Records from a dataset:
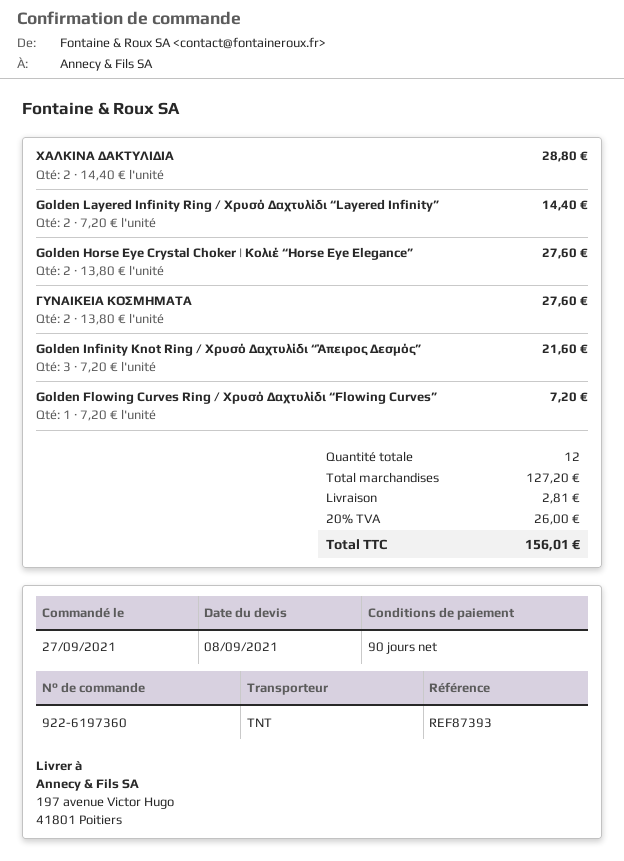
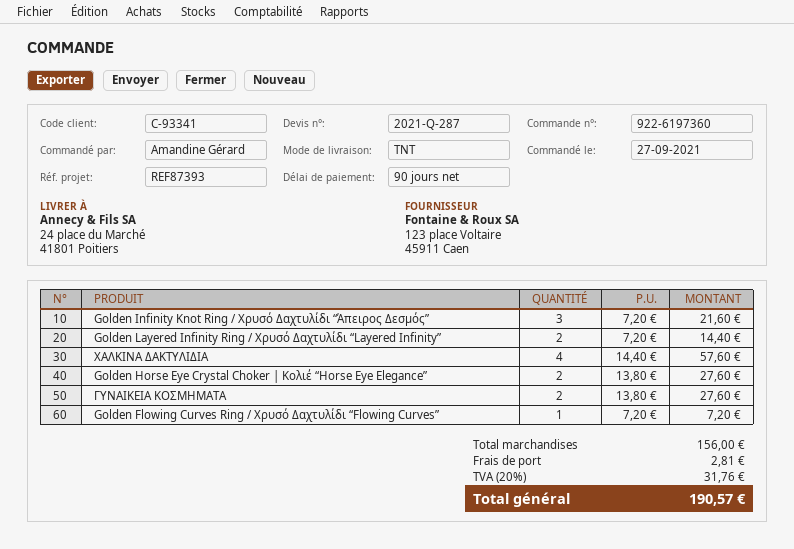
ship to: 197 avenue Victor Hugo, 41801 Poitiers -> 24 place du Marché, 41801 Poitiers
ΧΑΛΚΙΝΑ ΔΑΚΤΥΛΙΔΙΑ: 2 x 14.40 = 28.80 -> 4 x 14.40 = 57.60
subtotal: 127.20 -> 156.00
tax: 20% = 26.00 -> 20% = 31.76
total: 156.01 -> 190.57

→ **DIRECTIONS**
Give the entries above again, exactly as written and free of images.

→ **REPLY TO THE TASK**
ship to: 197 avenue Victor Hugo, 41801 Poitiers -> 24 place du Marché, 41801 Poitiers
ΧΑΛΚΙΝΑ ΔΑΚΤΥΛΙΔΙΑ: 2 x 14.40 = 28.80 -> 4 x 14.40 = 57.60
subtotal: 127.20 -> 156.00
tax: 20% = 26.00 -> 20% = 31.76
total: 156.01 -> 190.57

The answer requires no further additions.